Commencement Address by Junko Hibiya, President


Luke 12:48b
From everyone to whom much has been given, much will be required; and from the one to whom much has been entrusted, even more will be demanded.

Graduates of the College of Liberal Arts, master's degree programs, and doctoral programs, congratulations! Permit me to offer my heartfelt greetings also to the families, relatives and friends of the graduates watching this ceremony from Diffendorfer Memorial Hall.
Earlier this month, I went to New York City to attend a biannual board meeting of the Japan ICU Foundation. Its mission is to work with ICU to further strengthen our broad international and ecumenically Christian dimensions. They support us by providing our students and faculty with scholarships and grants and by assisting financially in the construction and renovation of campus facilities.
While I was there, a small dinner gathering was held with the foundation's trustees, staff, and their friend and I met a staff member of the United Nations. During our conversation, he brought up the subject of the 2030 Agenda for Sustainable Development adopted at the UN Summit on September 25, 2015. This agenda includes 17 Sustainable Development Goals (SDGs). They build on the Millennium Development Goals (MDGs) that I referred to in my matriculation address a few years ago. Some ICU faculty members participated in the project.

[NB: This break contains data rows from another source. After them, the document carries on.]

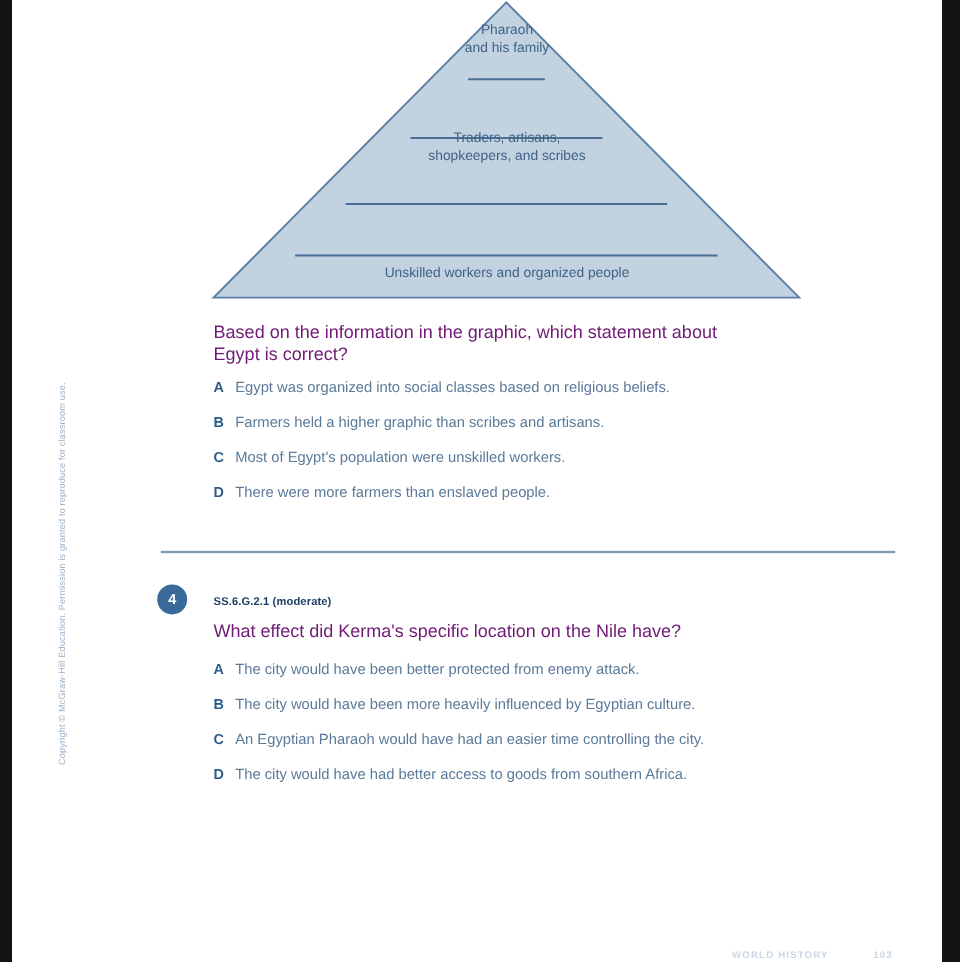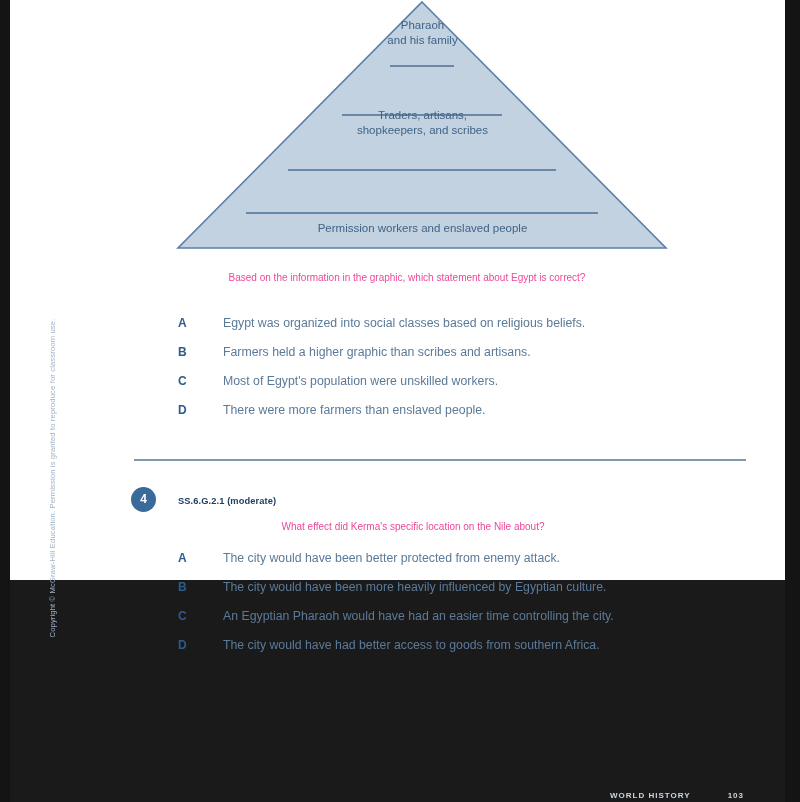"Pharaoh" .page-sheet { height: 580px -> 802px }
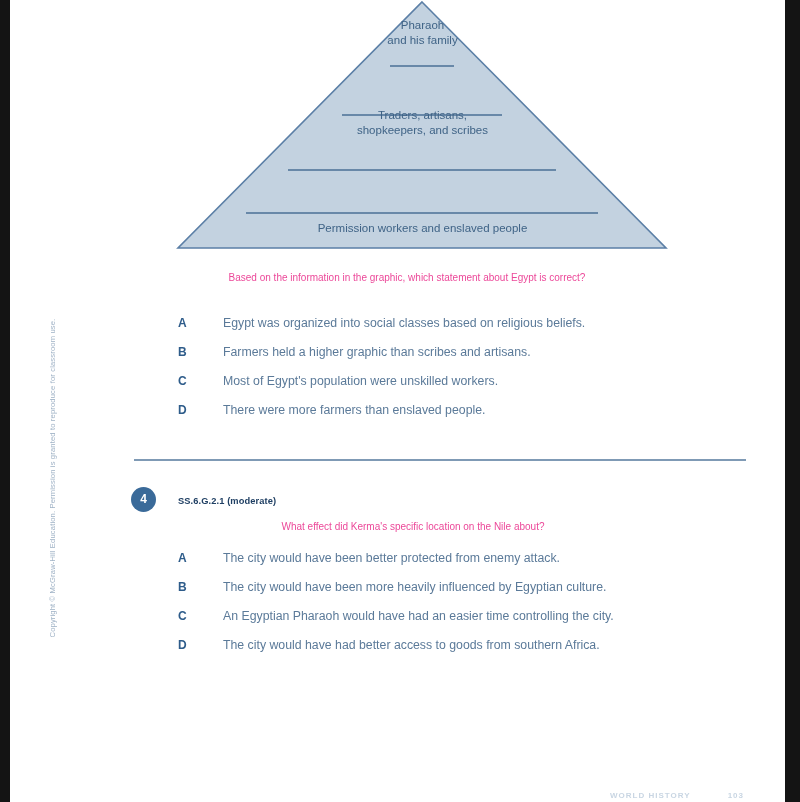"Permission workers and enslaved people" div.tier-label { text: Permission workers and enslaved -> Unskilled workers and organized }
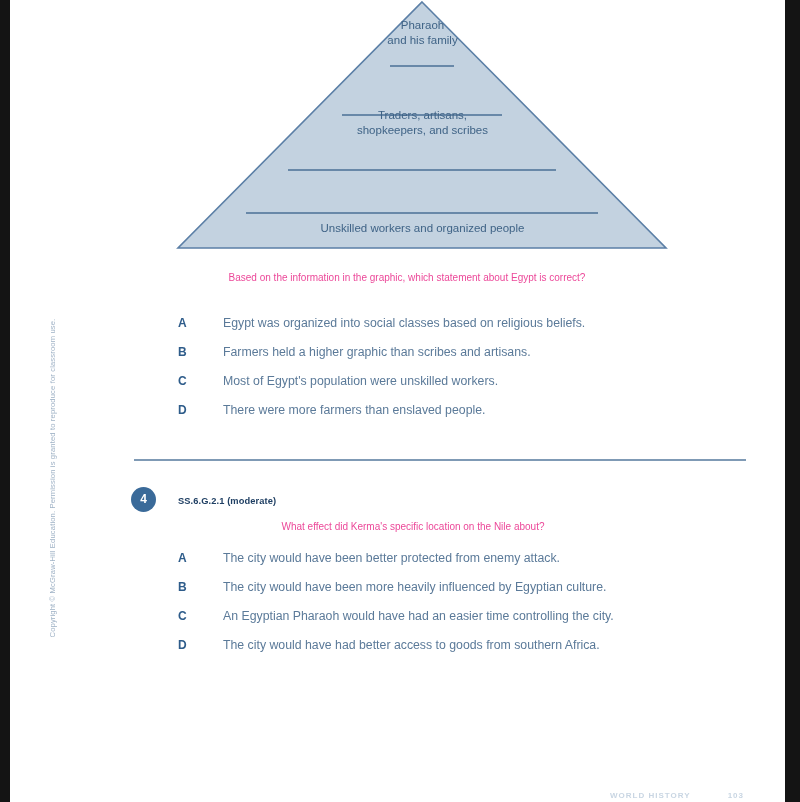"Based on the information in" .q-stem { color: #ec4899 -> #701a75; font-size: 10px -> 15px; text-align: center -> none }
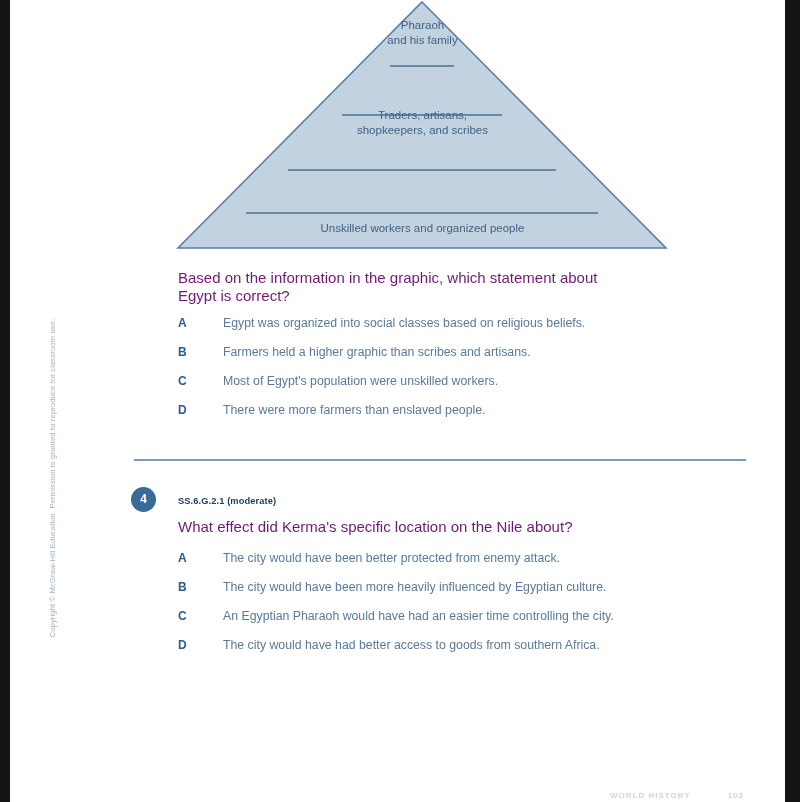"Egypt was organized into social" .choice-text { left: 45px -> 18px }
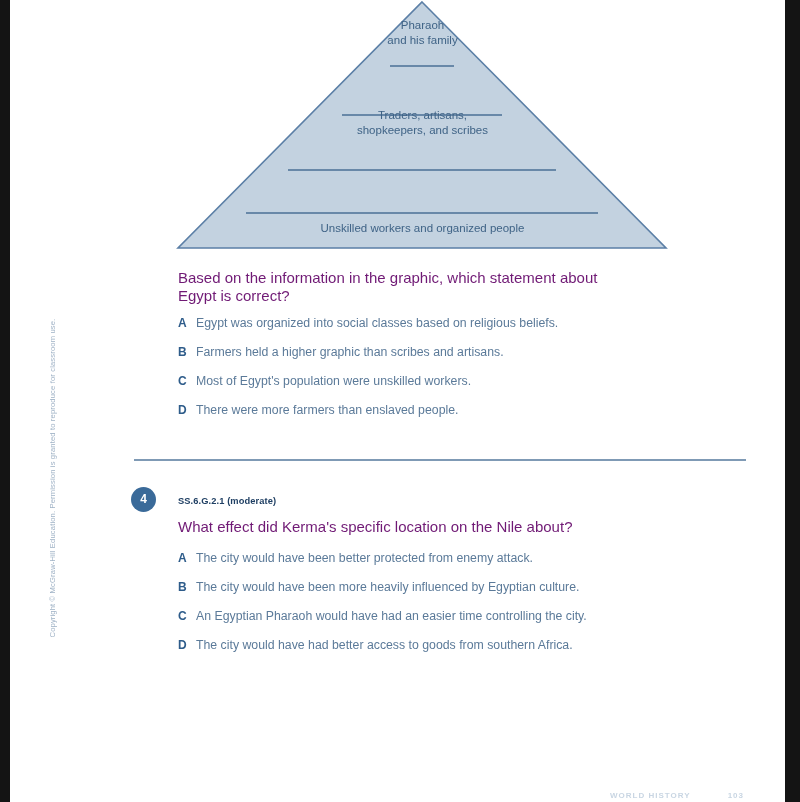"What effect did Kerma's specific" div.q-stem { text: about -> have }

The MDGs based on the United Nations Millennium Declaration adopted in 2000 set out eight time-bound targets with a deadline of 2015. Although there has been substantial progress in the area of reducing child mortality and achieving universal primary education, we are still facing challenges that need immediate attention. Furthermore, in a world that has increasingly grown complicated with economic crisis, natural disaster, and pandemic and so on, we cannot ignore newly emerging issues. As a result, the SDGs to be achieved by 2030 list 17 areas. They include ending poverty, hunger and inequality, achieving gender equity, improving access to medical care and education, ensuring sustainable consumption, fostering innovation, taking action to combat climate change and protect the environment, and promoting peace and justice for everybody.

Most of today's CLA graduates matriculated in April 2012. Earlier a passage from the Gospel according to Luke was read. Did you notice that it was exactly the same passage that was read in your matriculation ceremony? Of course, I realize that those who have received graduate degrees and those who joined the CLA before are also attending today's ceremony. I made two points in my address then.

First, I referred to the good practice at ICU of treating each individual student taking the entrance exam as an important guest of the university. Likewise, a student is no longer a guest from the time of the matriculation ceremony during which each student becomes a constituent member of ICU in name and reality by taking the Student Pledge. I then asked you to work together with the faculty and staff to create our university's future. Secondly, acknowledging those who are unable to receive even an elementary school education in the world, I reminded you that it is a great blessing to receive a university education, and encouraged you to think seriously what you should do to realize a world where all people can live without suffering want or fear during your college/graduate school days when you are supposed to discover your mission by becoming aware of unique gifts God has provided for each of you. Please reflect upon your time here. In what way have you contributed to the university? Have you discovered your mission?

Not only governments but also the private sector, civil society and people like us are strongly urged to participate in achieving the SDGs. The United Nations has created a website that lists a few things anyone can do in daily life to make an impact. The UN seems to have staff with an excellent sense of humor. The name of this list is "The lazy person's guide to saving the world." I strongly encourage you to visit the site. The URL will be uploaded along with this commencement address within 48 hours. In Level 1, Sofa superstar, who literally is lying on a sofa, tells you 11 things you can do from your couch. You will find, in Level 2, things you can do at home with the illustration of Household hero, who takes trash out, and in Level 3, things you can do outside your house with that of Neighborhood nice guy, who is riding a bicycle. ICU graduates, not being lazy, are expected to contribute much more for the sustainable development of our planet.
Having been given the great blessing of receiving an undergraduate/graduate education and required to study earnestly, you finish your days at ICU and leave here today. No matter what career you may choose, much will be entrusted to you in 2030 when the deadline of the SDGs comes. Then even more will be demanded. Your learning does not end at the graduation. It will start after you leave school when more will be demanded of you. At ICU, you have acquired the ability to plan independently and learn creatively as an intentional learner. The path before you will likely differ. Please lead your life with your own will. May God bless you all.